もし、その組み合わせだったらはたして活躍できたのか……。今回は「一歩間違えばパイロットが違っていたかもしれない」そんな機体とパイロットをいくつか振り返ってみたい。
■多くのガンダムファン考えるであろう王道if
「もしもアムロ・レイがアレックスに乗ったら?」
これを妄想しなかったファンはいないだろう。宇宙世紀最強と言われるアムロは、1年戦争終盤には自分の操縦技術についてこれないガンダムのスピードに苛立ちすら覚えており、第39話「ニュータイプ、シャリア・ブル」では「ガンダムの反応が鈍い」「ガンダムの操縦系が、僕のスピードについてこれないんだ」と漏らしていた。
作中時点では最高クラスのスペックであるガンダムでもアムロにとっては物足りない……そんな中開発されたのが、ニュータイプ専用ガンダムの「ガンダムNT-1(アレックス)」だ。
最前線で予想外に大活躍するアムロ用に調整されたアレックスは、性能がピーキーで、通常のパイロットが乗りこなすのは不可能。
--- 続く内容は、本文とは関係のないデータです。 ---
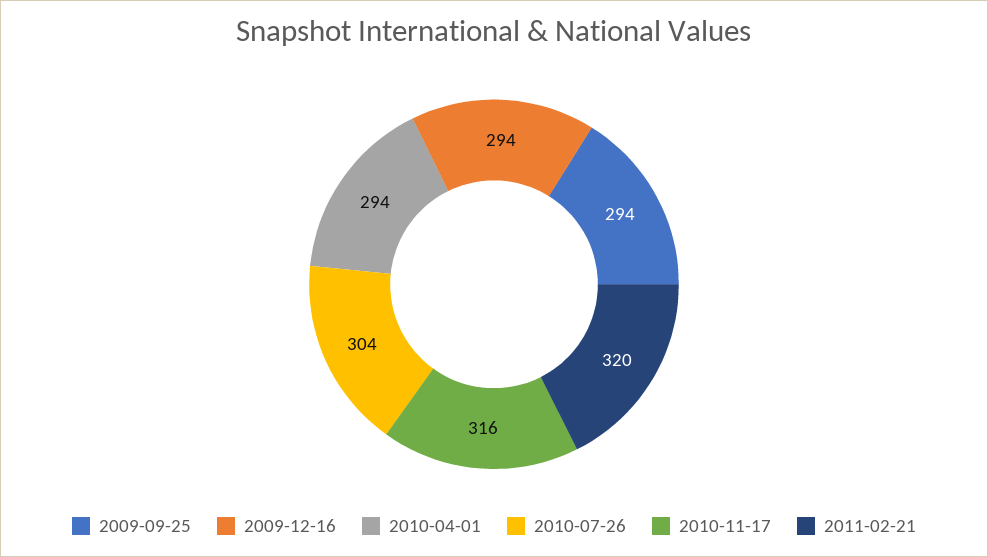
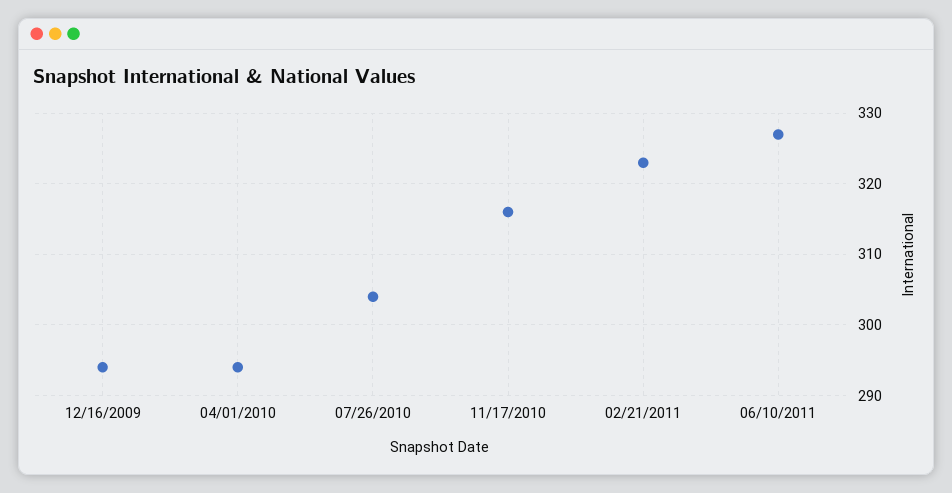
2009-09-25: 294 -> none
2011-02-21: 320 -> 323
06/10/2011: none -> 327

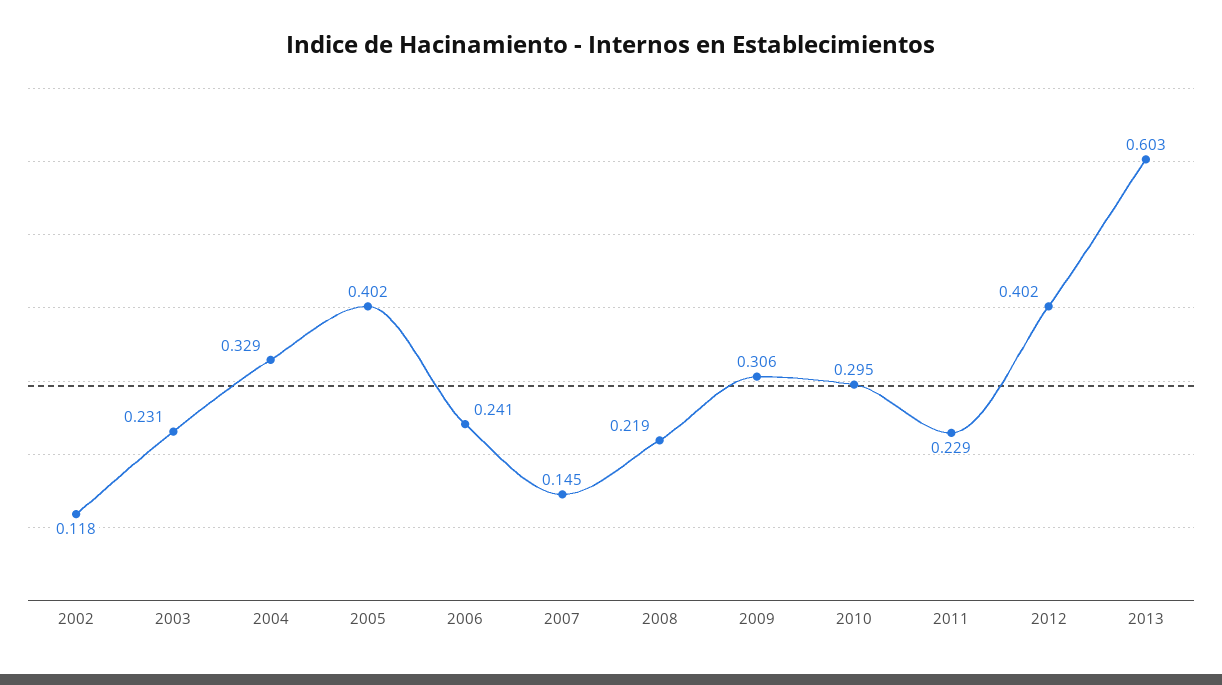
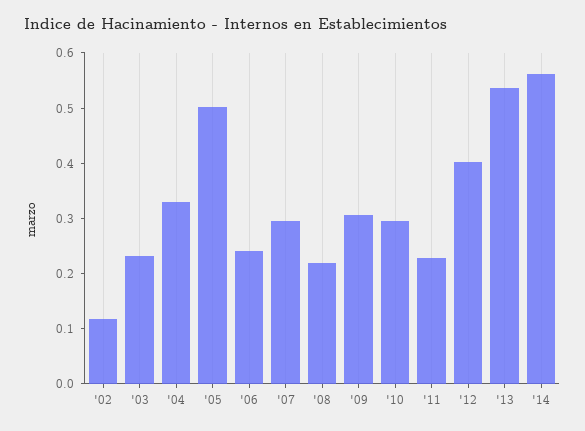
2005: 0.402 -> 0.5
2007: 0.145 -> 0.3
2013: 0.603 -> 0.54
'14: none -> 0.56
『機動戦士ガンダム 0080ポケットの中の戦争』では、士官学校を主席で卒業した、間違いなくエリートであるクリスでもロクに扱えず、場当たり的に無難な武装を使ったのみ。そして、バーニィの特攻でアレックスは大破し、直後に1年戦争は終わった。
もしも……だが、アレックスがアムロの手に渡っていれば、まず間違いなく大暴れしていただろう。この点はファンも意見が一致するはず。そもそも、ニュータイプ特有の“勘”で先読み回避ができるのだ。アムロがアレックスに乗れば、もしかするとビームを目視で回避することも余裕で出来てしまうかもしれない。
それに、全天周囲モニター・リニアシートによって、ガンダムより広い視野を確保されているのも大きい。
目視の範囲も広がるため、ジオングやエルメスのオールレンジ攻撃もモノともせず、シャアもあっさり撃墜していたかもしれない(ガンダムに乗ったままでも十分さばけてはいたが……)。
■まさかの裏切りでキラに渡るも本当は…?
『機動戦士ガンダムSEED』後期の主役機体「フリーダムガンダム」は、ラクス・クラインの計らいで主人公キラ・ヤマトに託されたものの、本来は相手陣営であるザフト軍が開発した機体で、対地球連合軍の切り札として使用されるはずだった。
もし、ザフト軍でそのまま運用されていたとなると、やはりパイロット候補はイザーク・ジュールになるだろうか。イザークはザフト赤服のエリートで、アスラン・ザラに次ぐ実力を持つ人物。彼が乗っていたデュエルガンダムも、改修によりアサルトシュラウドを装備し、射撃系の武装を追加し見事な戦いを見せた。イザークなら射撃武装モリモリのフリーダムもある程度乗りこなせるだろう。
ストーリー面で見てみると、フリーダム登場のタイミングでイザークはニコルの殉職を目の当たりにし、アスランと和解。精神的に大きく成長した段階だった。パナマでの地球連合軍との戦いでは、ザフト軍が投降兵を虐殺している様を見て、戦争に対して考え方が変わっている様子を見せていた。
このタイミングでフリーダムを託されたのであれば、彼なりの正義の元、ザフト内部から戦争を終わらせるべく動く……そんな展開もあったかもしれない。
余談だが、ゲーム『SDガンダム Gジェネレーション ADVANCE』(バンダイ/ゲームボーイアドバンス)では、あのクルーゼがフリーダムに乗り込み敵として登場する展開がある。『SEED』放送終了から約2か月後の発売だったため、プロヴィデンスガンダムの情報共有がされていなかったからと言われているが、これはこれでちょっと面白い“if”の展開だ。